ASSIGNMENT:
I need each line of the entries below that includes the string "border".

***

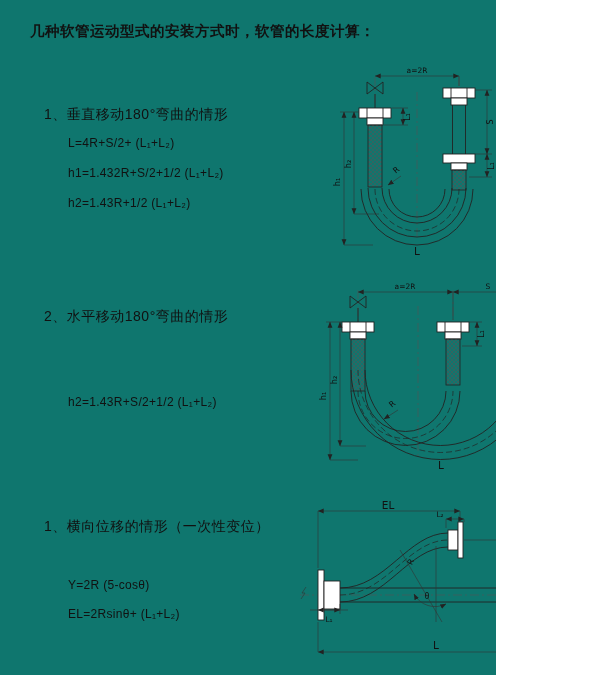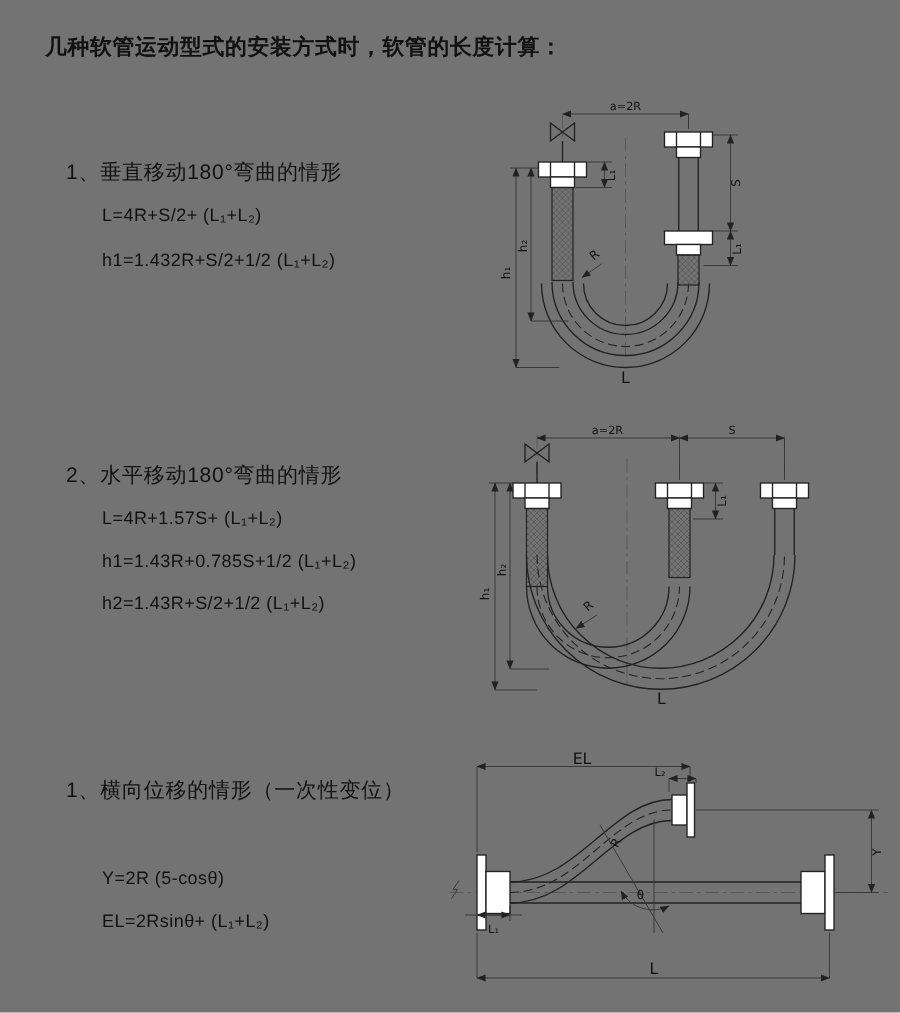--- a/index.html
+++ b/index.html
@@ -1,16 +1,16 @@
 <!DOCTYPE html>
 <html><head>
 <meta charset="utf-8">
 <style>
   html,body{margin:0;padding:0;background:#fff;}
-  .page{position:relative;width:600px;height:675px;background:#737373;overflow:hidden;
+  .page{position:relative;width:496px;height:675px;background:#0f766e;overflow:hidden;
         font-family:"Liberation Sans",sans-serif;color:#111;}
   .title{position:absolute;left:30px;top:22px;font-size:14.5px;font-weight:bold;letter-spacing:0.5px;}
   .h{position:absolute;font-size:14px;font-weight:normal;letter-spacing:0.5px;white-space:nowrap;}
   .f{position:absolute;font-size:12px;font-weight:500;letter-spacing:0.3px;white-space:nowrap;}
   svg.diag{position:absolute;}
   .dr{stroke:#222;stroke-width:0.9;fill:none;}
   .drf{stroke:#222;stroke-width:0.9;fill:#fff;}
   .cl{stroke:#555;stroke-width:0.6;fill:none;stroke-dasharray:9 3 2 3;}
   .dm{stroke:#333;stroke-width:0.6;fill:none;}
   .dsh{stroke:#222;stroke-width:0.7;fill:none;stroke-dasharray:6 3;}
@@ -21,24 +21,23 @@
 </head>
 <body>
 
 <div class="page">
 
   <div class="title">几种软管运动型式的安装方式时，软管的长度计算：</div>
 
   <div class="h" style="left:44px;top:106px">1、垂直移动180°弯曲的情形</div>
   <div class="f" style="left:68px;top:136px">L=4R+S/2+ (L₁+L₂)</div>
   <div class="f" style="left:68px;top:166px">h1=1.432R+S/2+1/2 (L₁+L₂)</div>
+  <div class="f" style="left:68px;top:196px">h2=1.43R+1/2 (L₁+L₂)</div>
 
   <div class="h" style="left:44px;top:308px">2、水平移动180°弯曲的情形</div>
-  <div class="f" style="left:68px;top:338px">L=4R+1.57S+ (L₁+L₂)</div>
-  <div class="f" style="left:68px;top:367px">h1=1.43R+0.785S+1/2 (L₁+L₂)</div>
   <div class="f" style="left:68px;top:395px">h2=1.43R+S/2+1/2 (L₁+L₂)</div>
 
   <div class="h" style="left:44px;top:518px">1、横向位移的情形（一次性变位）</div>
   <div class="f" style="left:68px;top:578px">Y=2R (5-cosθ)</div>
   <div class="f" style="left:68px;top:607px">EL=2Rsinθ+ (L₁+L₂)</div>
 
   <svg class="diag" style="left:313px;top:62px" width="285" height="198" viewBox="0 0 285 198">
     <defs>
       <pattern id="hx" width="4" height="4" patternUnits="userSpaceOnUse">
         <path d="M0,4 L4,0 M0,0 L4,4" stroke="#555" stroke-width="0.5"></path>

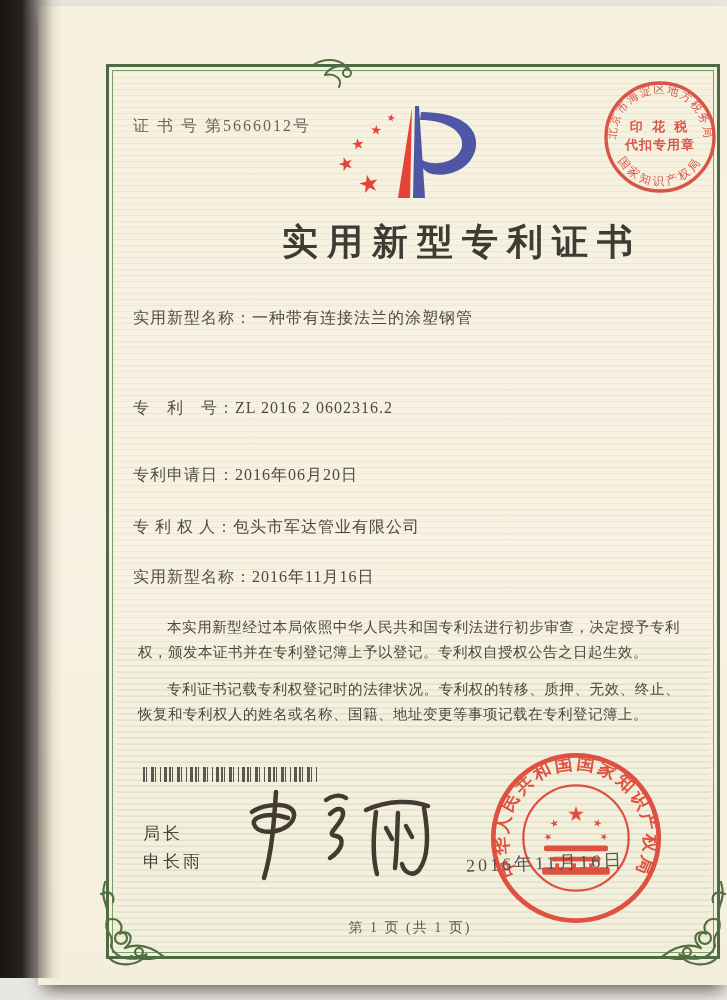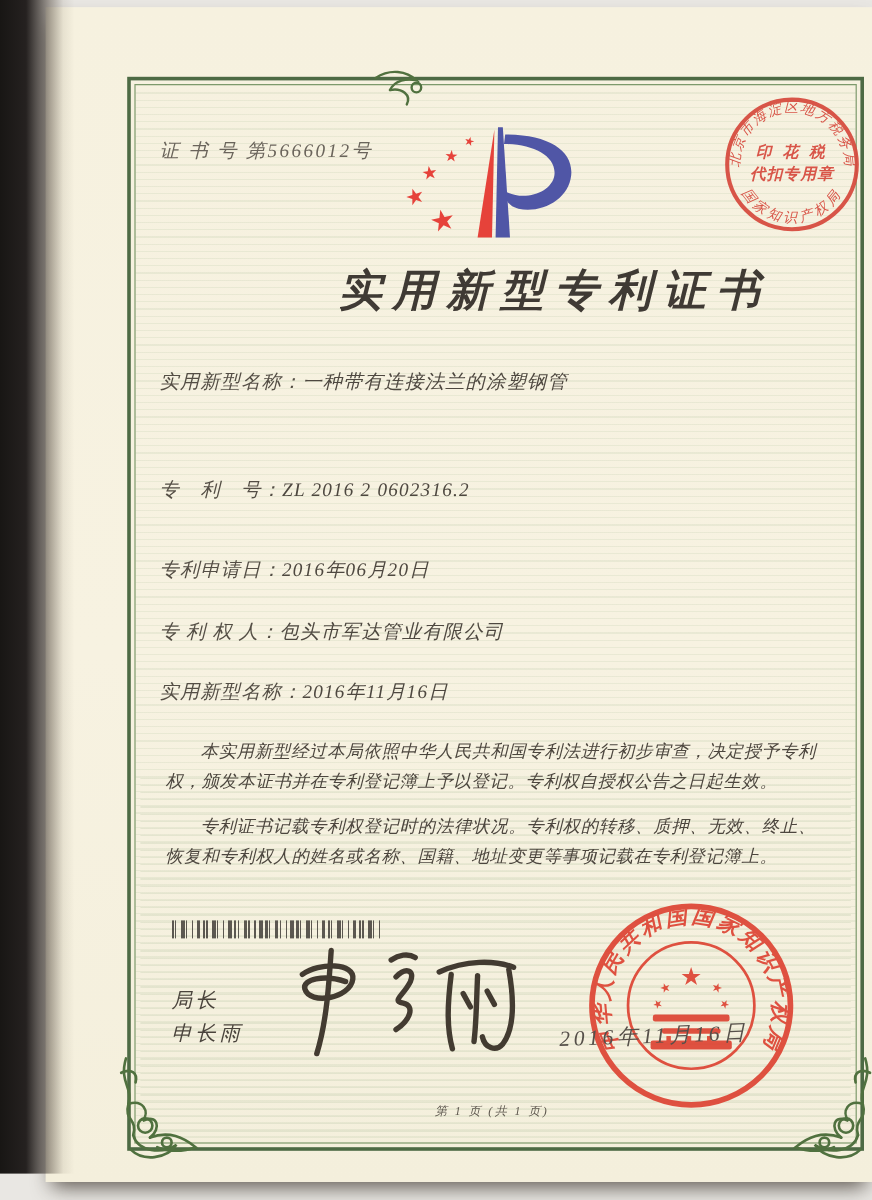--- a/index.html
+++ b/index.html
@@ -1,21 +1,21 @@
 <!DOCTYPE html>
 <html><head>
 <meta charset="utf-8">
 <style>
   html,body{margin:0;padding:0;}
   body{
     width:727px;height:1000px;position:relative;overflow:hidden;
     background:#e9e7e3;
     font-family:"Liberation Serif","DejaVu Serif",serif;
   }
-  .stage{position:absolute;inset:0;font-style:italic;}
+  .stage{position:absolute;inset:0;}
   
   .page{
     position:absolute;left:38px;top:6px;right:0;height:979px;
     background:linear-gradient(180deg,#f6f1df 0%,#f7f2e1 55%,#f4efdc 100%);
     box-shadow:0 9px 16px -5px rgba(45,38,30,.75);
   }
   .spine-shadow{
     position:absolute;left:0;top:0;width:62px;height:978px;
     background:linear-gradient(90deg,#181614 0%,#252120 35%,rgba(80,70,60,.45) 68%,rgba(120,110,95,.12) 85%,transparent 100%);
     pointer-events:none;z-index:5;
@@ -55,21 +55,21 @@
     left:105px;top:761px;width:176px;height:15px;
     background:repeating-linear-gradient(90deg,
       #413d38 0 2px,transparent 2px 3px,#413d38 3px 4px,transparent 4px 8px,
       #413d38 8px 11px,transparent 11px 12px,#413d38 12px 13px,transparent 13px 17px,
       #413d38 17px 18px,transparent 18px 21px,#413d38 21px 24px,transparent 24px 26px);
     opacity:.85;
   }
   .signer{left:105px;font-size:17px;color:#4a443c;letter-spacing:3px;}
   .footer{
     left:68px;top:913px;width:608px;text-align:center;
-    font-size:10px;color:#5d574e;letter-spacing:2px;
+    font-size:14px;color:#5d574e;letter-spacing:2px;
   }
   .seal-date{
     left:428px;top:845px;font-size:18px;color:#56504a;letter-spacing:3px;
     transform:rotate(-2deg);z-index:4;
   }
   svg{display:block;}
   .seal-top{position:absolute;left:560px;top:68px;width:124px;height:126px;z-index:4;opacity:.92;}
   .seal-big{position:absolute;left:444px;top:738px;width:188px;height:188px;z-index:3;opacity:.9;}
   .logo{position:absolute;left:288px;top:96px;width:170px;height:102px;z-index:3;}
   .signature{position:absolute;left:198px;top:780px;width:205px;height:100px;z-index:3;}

***

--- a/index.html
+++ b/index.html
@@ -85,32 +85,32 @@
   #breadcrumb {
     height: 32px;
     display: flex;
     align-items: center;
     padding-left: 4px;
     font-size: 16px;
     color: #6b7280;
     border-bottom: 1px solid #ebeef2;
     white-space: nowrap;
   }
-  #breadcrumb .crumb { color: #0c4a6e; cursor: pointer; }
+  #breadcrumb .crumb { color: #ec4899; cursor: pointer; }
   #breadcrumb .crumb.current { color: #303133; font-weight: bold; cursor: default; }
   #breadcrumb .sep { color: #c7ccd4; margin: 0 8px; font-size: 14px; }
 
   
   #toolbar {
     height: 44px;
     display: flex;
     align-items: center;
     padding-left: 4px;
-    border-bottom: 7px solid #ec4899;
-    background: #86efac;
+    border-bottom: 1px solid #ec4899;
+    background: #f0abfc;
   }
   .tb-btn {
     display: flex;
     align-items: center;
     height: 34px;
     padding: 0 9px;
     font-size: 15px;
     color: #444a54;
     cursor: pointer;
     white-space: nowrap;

***

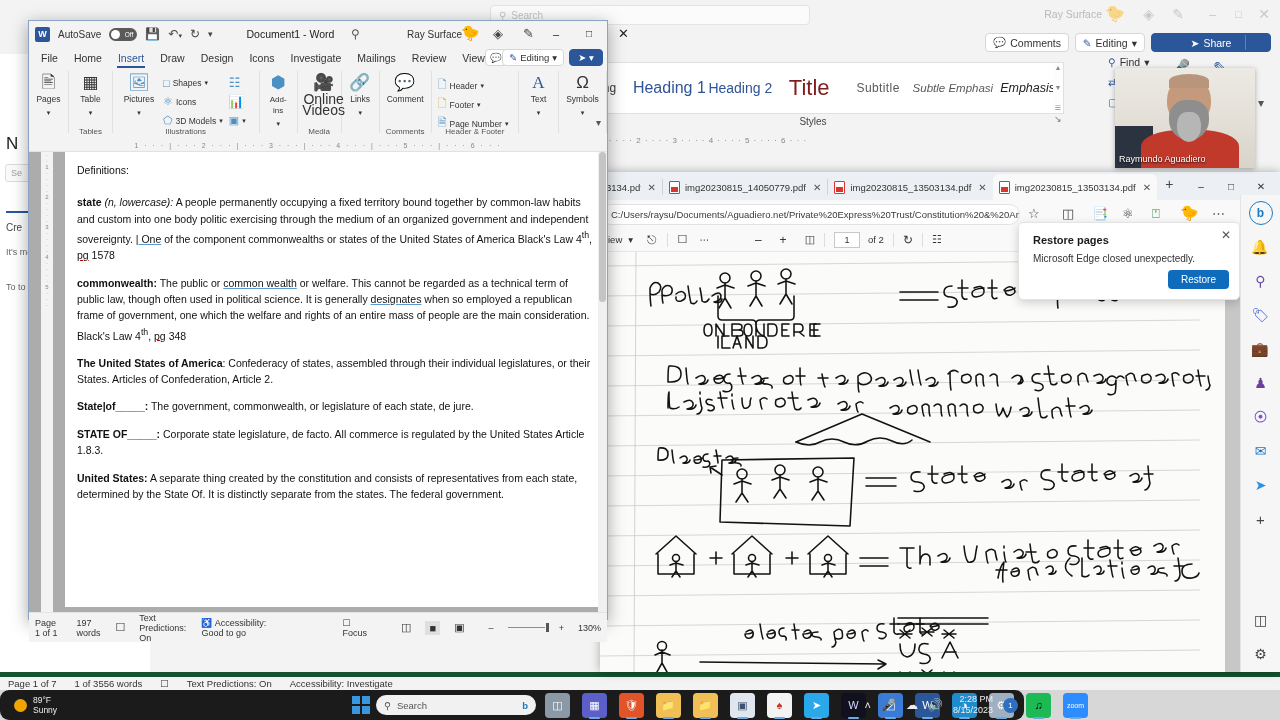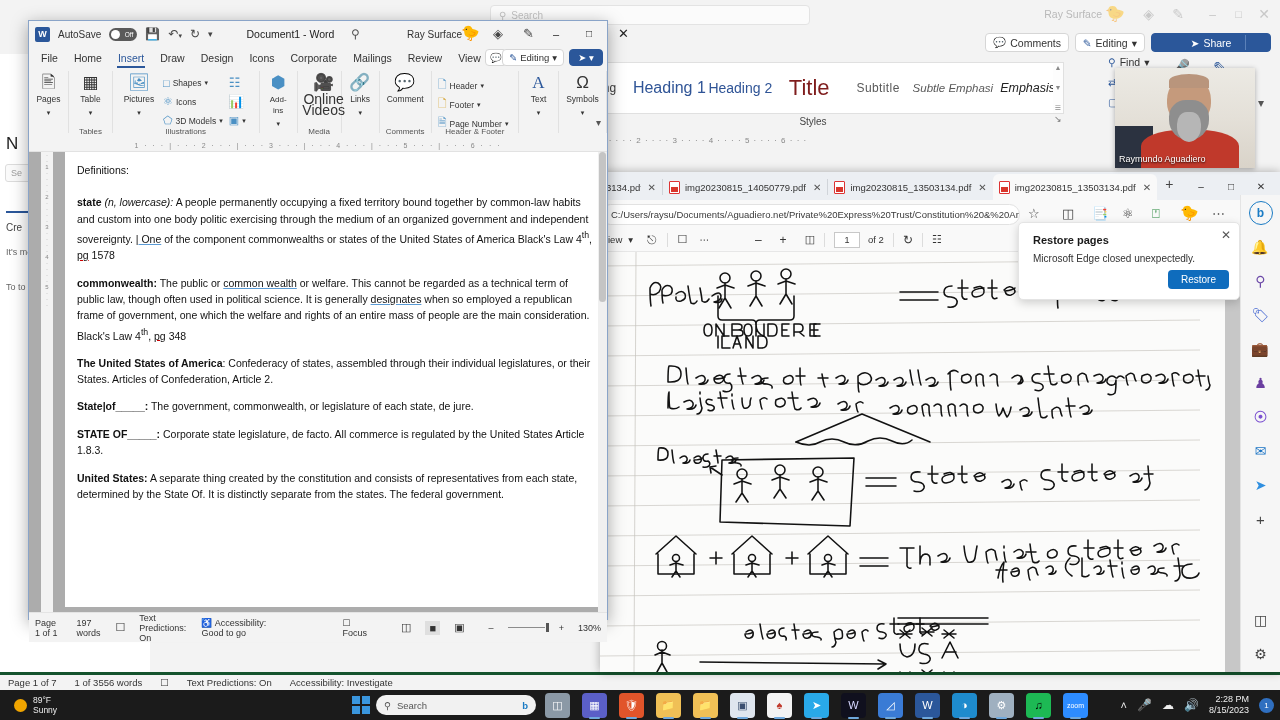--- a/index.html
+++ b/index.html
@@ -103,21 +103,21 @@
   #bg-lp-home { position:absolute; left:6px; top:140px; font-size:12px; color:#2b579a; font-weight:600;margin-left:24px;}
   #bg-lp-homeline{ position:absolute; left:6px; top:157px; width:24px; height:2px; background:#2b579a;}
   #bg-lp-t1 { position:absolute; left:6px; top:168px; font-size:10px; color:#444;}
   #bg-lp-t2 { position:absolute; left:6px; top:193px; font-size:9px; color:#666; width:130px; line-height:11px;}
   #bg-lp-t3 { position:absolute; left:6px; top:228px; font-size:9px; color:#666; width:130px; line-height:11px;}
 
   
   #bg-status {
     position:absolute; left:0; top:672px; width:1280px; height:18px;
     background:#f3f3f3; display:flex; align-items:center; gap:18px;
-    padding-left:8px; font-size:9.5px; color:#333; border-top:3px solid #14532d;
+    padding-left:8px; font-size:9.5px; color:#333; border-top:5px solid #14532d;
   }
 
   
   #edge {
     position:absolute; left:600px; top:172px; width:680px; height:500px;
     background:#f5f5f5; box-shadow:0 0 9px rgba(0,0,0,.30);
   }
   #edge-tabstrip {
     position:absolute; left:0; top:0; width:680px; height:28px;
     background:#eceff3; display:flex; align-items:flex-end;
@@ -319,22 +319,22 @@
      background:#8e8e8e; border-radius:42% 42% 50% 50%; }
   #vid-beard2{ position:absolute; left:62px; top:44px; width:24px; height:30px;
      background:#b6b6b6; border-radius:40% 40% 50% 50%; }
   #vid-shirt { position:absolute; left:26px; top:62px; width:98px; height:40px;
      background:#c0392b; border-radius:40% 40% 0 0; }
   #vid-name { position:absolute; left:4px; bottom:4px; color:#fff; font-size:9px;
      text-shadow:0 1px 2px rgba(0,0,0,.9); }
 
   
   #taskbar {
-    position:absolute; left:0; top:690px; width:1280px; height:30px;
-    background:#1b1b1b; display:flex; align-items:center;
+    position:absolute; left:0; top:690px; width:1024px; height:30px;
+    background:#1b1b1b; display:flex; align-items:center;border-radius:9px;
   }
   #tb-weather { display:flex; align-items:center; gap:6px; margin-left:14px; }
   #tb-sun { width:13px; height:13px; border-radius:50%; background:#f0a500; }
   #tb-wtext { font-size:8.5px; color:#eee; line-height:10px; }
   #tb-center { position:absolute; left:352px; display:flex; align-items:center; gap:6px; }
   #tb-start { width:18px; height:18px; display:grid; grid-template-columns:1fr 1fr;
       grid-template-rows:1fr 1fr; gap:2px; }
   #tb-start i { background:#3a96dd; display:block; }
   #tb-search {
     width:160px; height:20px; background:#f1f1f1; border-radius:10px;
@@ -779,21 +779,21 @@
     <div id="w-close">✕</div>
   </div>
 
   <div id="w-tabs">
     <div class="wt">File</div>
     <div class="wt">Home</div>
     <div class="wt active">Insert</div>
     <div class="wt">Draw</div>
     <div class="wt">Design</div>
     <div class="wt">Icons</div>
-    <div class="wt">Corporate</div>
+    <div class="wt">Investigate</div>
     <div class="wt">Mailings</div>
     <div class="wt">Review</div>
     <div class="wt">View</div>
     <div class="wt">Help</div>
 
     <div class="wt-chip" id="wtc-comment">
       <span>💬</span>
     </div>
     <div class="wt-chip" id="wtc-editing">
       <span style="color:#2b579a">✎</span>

***

RESULT OF THE TASK:
     border-bottom: 1px solid #ebeef2;
-    border-bottom: 7px solid #ec4899;
+    border-bottom: 1px solid #ec4899;
-    padding-left:8px; font-size:9.5px; color:#333; border-top:3px solid #14532d;
+    padding-left:8px; font-size:9.5px; color:#333; border-top:5px solid #14532d;
      background:#8e8e8e; border-radius:42% 42% 50% 50%; }
      background:#b6b6b6; border-radius:40% 40% 50% 50%; }
      background:#c0392b; border-radius:40% 40% 0 0; }
+    background:#1b1b1b; display:flex; align-items:center;border-radius:9px;
   #tb-sun { width:13px; height:13px; border-radius:50%; background:#f0a500; }
     width:160px; height:20px; background:#f1f1f1; border-radius:10px;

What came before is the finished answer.